MemSQL Spark Connector version 2.0 will officially be deprecated as of October 1, 2020. Please upgrade to the MemSQL Spark Connector Version 3.
The MemSQL Spark Connector integrates with Apache Spark 2.0 and 2.1 and supports both data loading and extraction from database tables and Spark DataFrames.
You can download the Spark Connector from its GitHub repository. Scala reference documentation for the Spark Connector is available here.
This topic discusses how to configure and start using the Spark Connector 2.0. For information on version 1.0 of the Spark Connector, see the 1.33 branch on GitHub.
The 79 page guide covers how to design, build, and deploy Spark applications using the MemSQL Spark Connector. Inside, you will find code samples to help you get started and performance recommendations for your production-ready Apache Spark and MemSQL implementations. Download the free MemSQL Spark Connector Guide today.
Prerequisites
When using MemSQL 6.0 or later, you must use Spark Connector 2.0.5 or later. Also, the Spark Connector 2.0 library requires Apache Spark 2.0+ and has been primarily tested against Spark version 2.0.2. For support with Spark 1.x, please check the 1.x branch.
Installation
Inside your project definition, add a dependency for the MemSQL Connector using either sbt or Maven:
sbt Configuration:
libraryDependencies += "com.memsql" %% "memsql-connector" % "2.0.6"
Maven Configuration:
<dependency>
<groupId>com.memsql</groupId>
<artifactId>memsql-connector_2.11</artifactId>
<version>2.0.6</version>
</dependency>
Configuration Settings
The MemSQL Spark Connector leverages Spark SQL’s Data Sources API. The connection to MemSQL relies on the following Spark configuration settings:
Setting Name | Default Value |
---|---|
spark.memsql.host | localhost |
spark.memsql.port | 3306 |
spark.memsql.user | root |
spark.memsql.password | None |
spark.memsql.defaultDatabase | None |
spark.memsql.defaultSaveMode | “error” (see description below) |
spark.memsql.disablePartitionPushdown | false |
spark.memsql.defaultCreateMode | DatabaseAndTable |
When data is loaded to a MemSQL table, defaultCreateMode
specifies whether the connector will create the database and/or table if it doesn’t already exist. The possible values are DatabaseAndTable
, Table
, and Skip
. The user will need the corresponding create permissions if the value is not Skip
.
Note that all MemSQL credentials have to be the same on all nodes to take advantage of partition pushdown, which queries leaves directly.
Loading Data from MemSQL
The following example creates a DataFrame from the table illinois
in the database customers
. To use the library, pass in com.memsql.spark.connector
as the format
parameter to ensure that Spark calls the MemSQL Spark Connector code. The path
option is the full path of the table using the syntax $database_name
.$table_name
. If there is only a table name, the connector will look for the table in the default database set in the configuration.

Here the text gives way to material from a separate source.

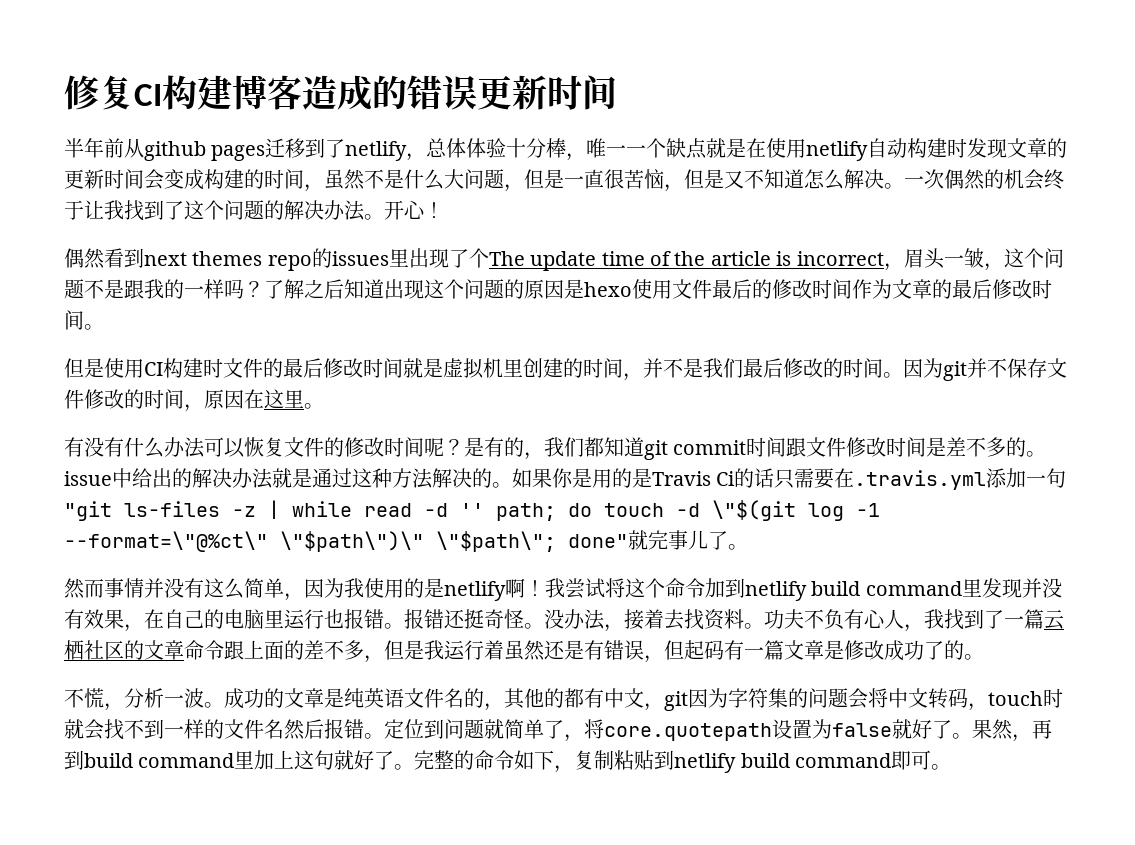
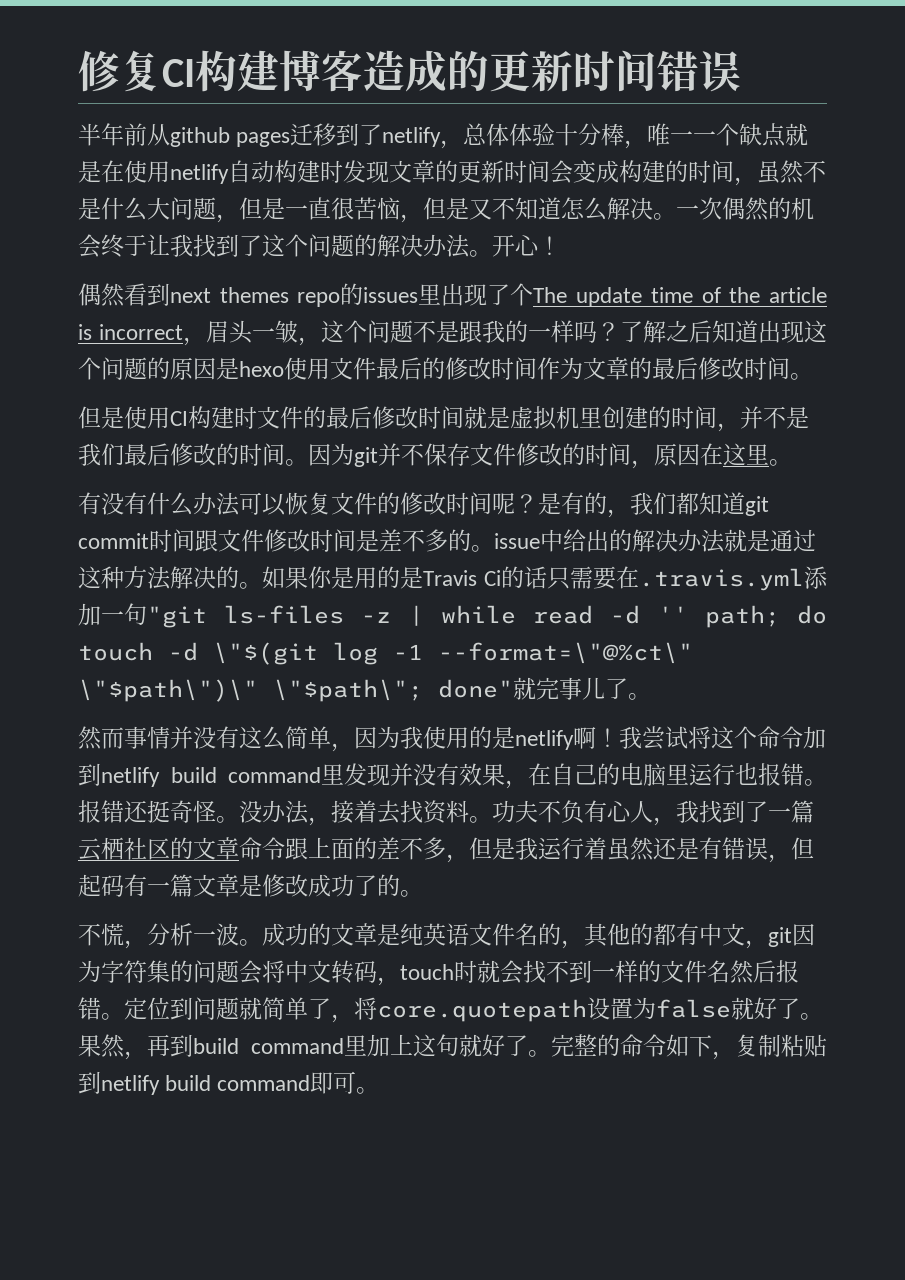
[407,75,617,110] 错误更新时间 -> [489,50,741,92] 更新时间错误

import org.apache.spark.SparkConf
import org.apache.spark.sql.SparkSession
val conf = new SparkConf()
.setAppName("MemSQL Spark Connector Example")
.set("spark.memsql.host", "10.0.0.190")
.set("spark.memsql.password", "foobar")
.set("spark.memsql.defaultDatabase", "customers")
val spark = SparkSession.builder().config(conf).getOrCreate()
val customersFromIllinois = spark
.read
.format("com.memsql.spark.connector")
.options(Map("path" -> ("customers.illinois")))
.load()
// customersFromIllinois is now a Spark DataFrame which represents the specified MemSQL table
// and can be queried using Spark DataFrame query functions
// count the number of rows
println(s"The number of customers from Illinois is ${customersFromIllinois.count()}")
// print out the DataFrame
customersFromIllinois.show()
Instead of specifying a MemSQL table as a path
option, you can also create a DataFrame from a SQL query by using the query
option. This option minimizes the amount of data transferred from MemSQL to Spark, and pushes down distributed computations to MemSQL instead of Spark. For best performance, either specify the database name using the option database
, or ensure a default database is set in the Spark configuration. Either of these settings enables the connector to query the MemSQL leaf nodes directly, instead of going through the master aggregator.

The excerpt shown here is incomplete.